**REQUIRED ACTION**
Which lines below hold the word "moved"? Report each one.

**DATA SHOWN**
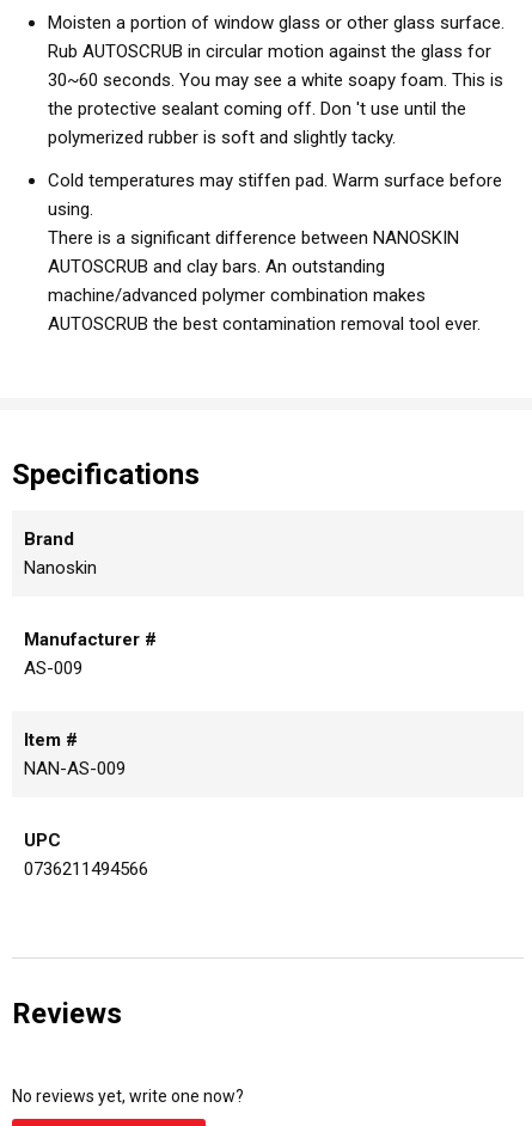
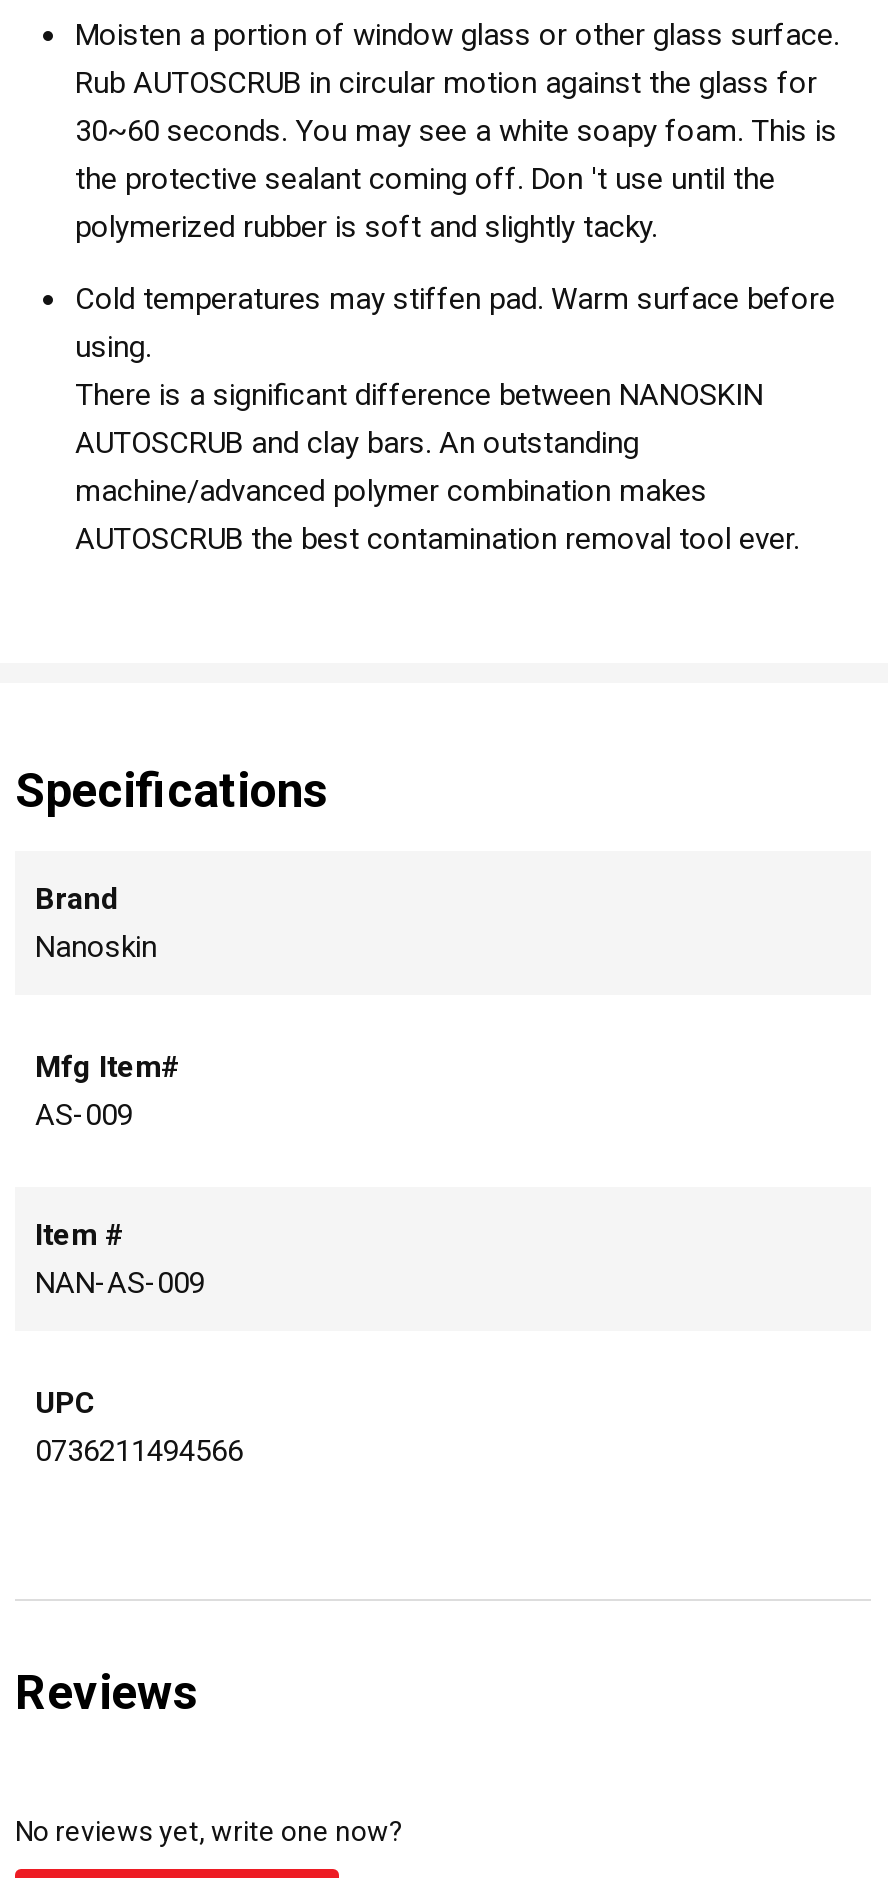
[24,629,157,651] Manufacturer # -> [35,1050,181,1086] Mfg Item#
==
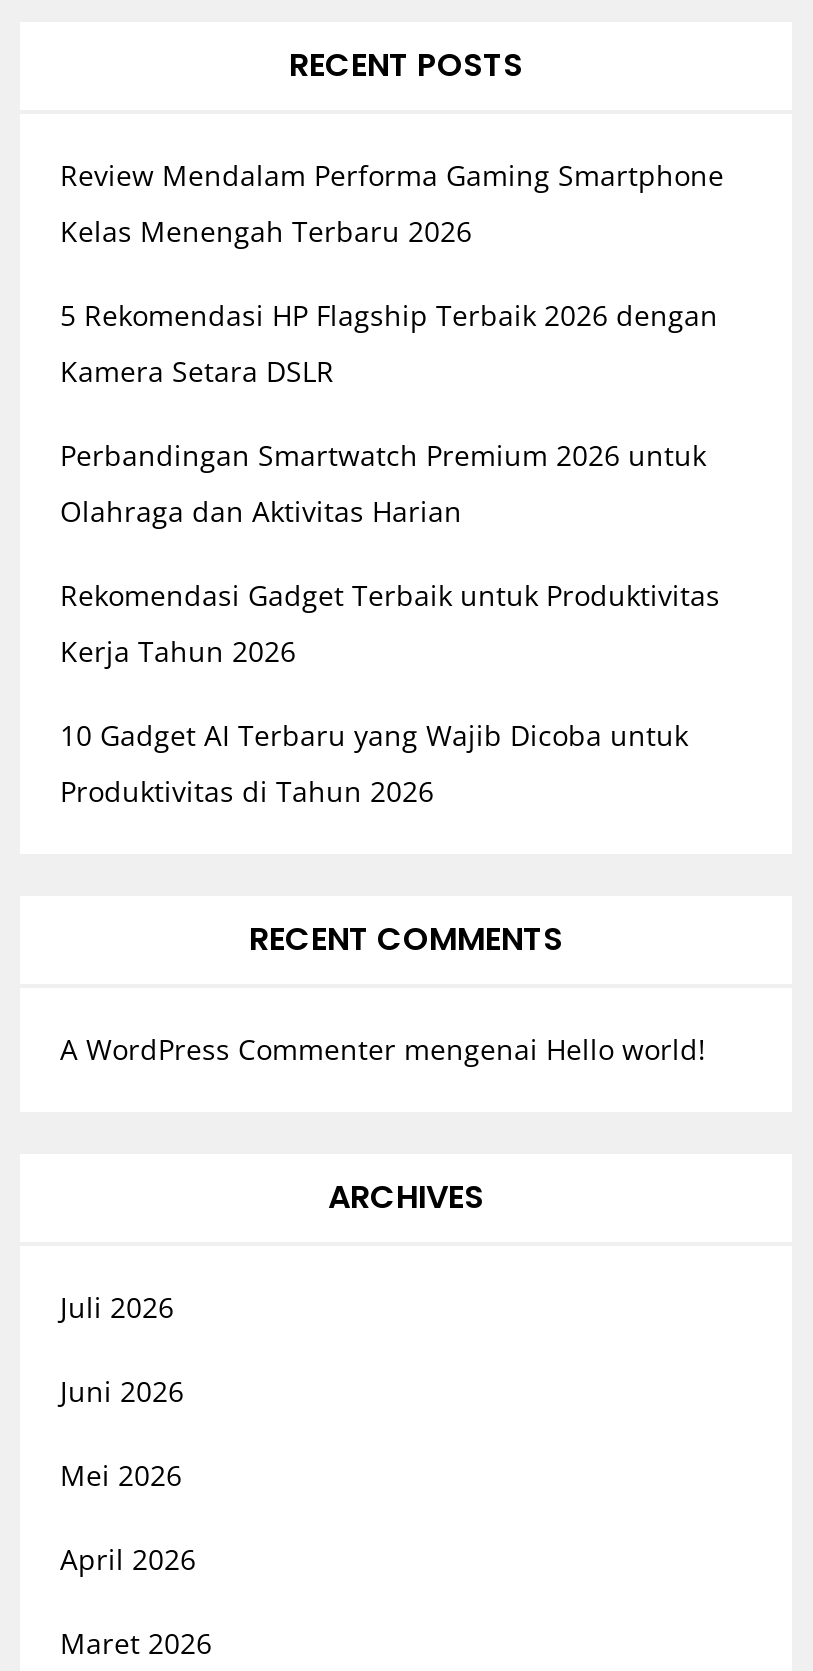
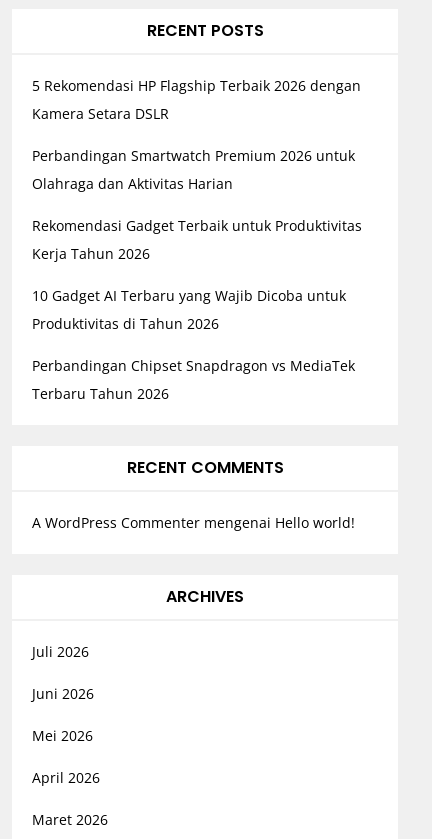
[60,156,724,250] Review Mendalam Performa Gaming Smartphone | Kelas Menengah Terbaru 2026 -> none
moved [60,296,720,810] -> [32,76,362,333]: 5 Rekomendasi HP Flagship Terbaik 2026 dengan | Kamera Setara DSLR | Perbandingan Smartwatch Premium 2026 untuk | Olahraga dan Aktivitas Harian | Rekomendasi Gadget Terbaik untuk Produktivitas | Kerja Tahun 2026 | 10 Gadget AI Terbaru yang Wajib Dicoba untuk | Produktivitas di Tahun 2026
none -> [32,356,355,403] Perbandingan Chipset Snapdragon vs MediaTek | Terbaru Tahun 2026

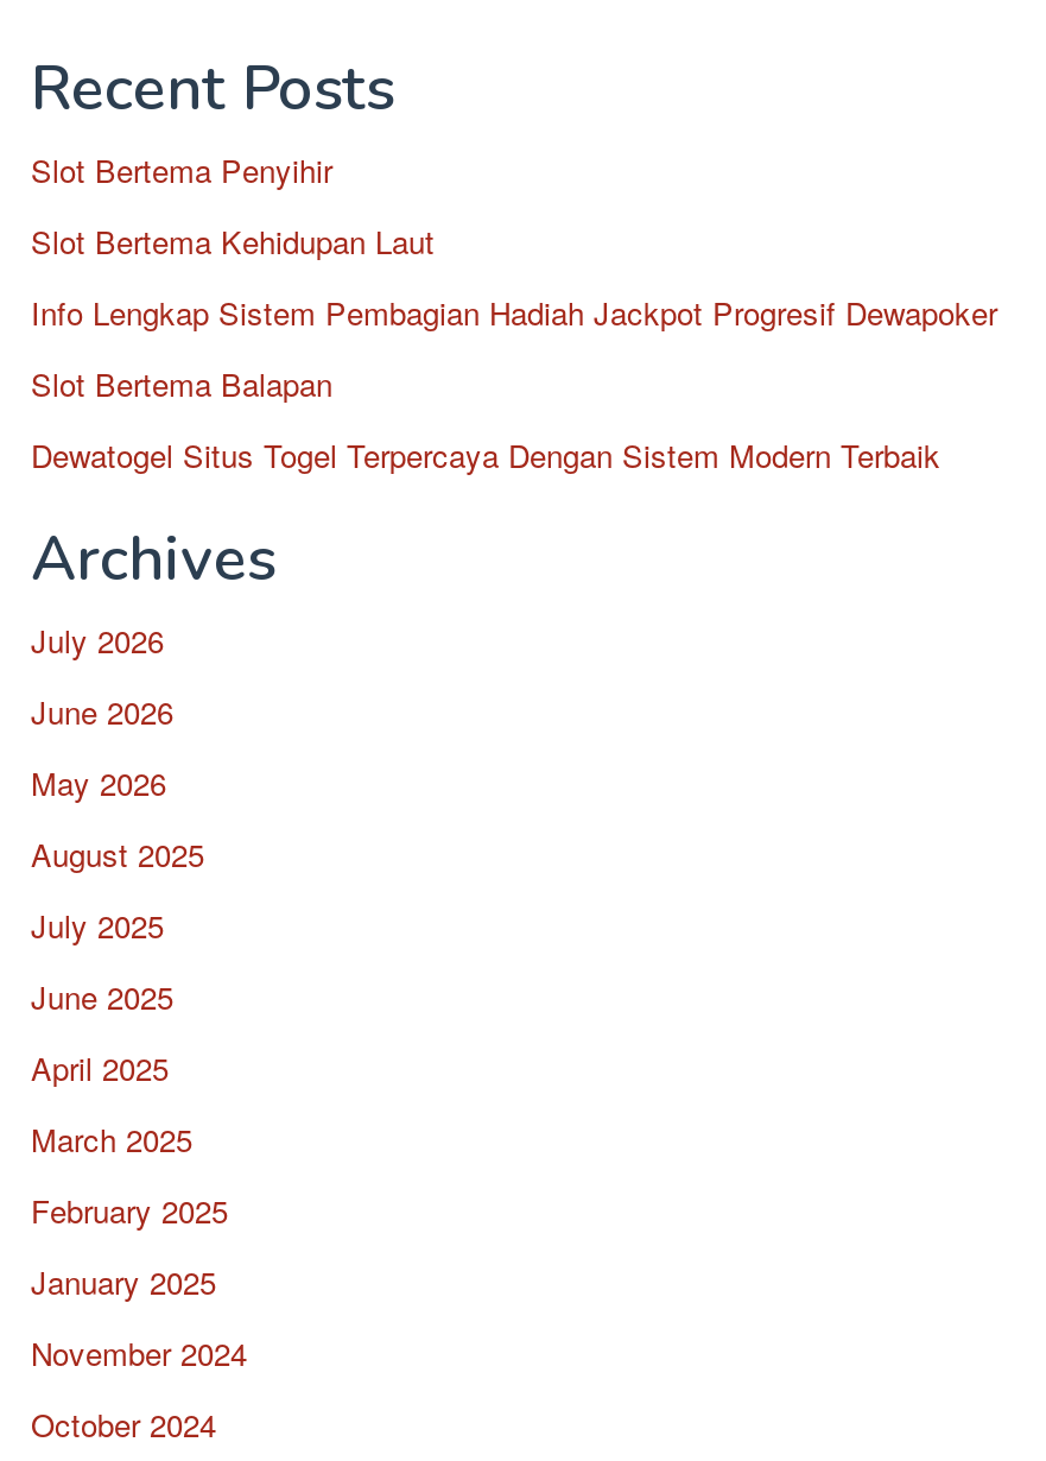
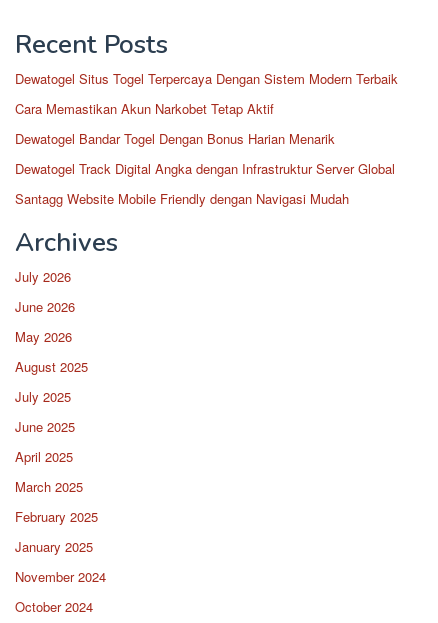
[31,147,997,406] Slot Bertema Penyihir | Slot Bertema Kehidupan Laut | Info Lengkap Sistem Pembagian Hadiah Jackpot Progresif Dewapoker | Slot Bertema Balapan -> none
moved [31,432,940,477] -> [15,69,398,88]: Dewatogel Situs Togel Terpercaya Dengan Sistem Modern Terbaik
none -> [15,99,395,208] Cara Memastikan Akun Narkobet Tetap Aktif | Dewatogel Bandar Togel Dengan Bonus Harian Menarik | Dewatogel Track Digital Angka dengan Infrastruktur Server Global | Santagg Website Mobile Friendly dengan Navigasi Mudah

**RESPONSE FOR THIS EXERCISE**
moved [60,296,720,810] -> [32,76,362,333]: 5 Rekomendasi HP Flagship Terbaik 2026 dengan | Kamera Setara DSLR | Perbandingan Smartwatch Premium 2026 untuk | Olahraga dan Aktivitas Harian | Rekomendasi Gadget Terbaik untuk Produktivitas | Kerja Tahun 2026 | 10 Gadget AI Terbaru yang Wajib Dicoba untuk | Produktivitas di Tahun 2026
moved [31,432,940,477] -> [15,69,398,88]: Dewatogel Situs Togel Terpercaya Dengan Sistem Modern Terbaik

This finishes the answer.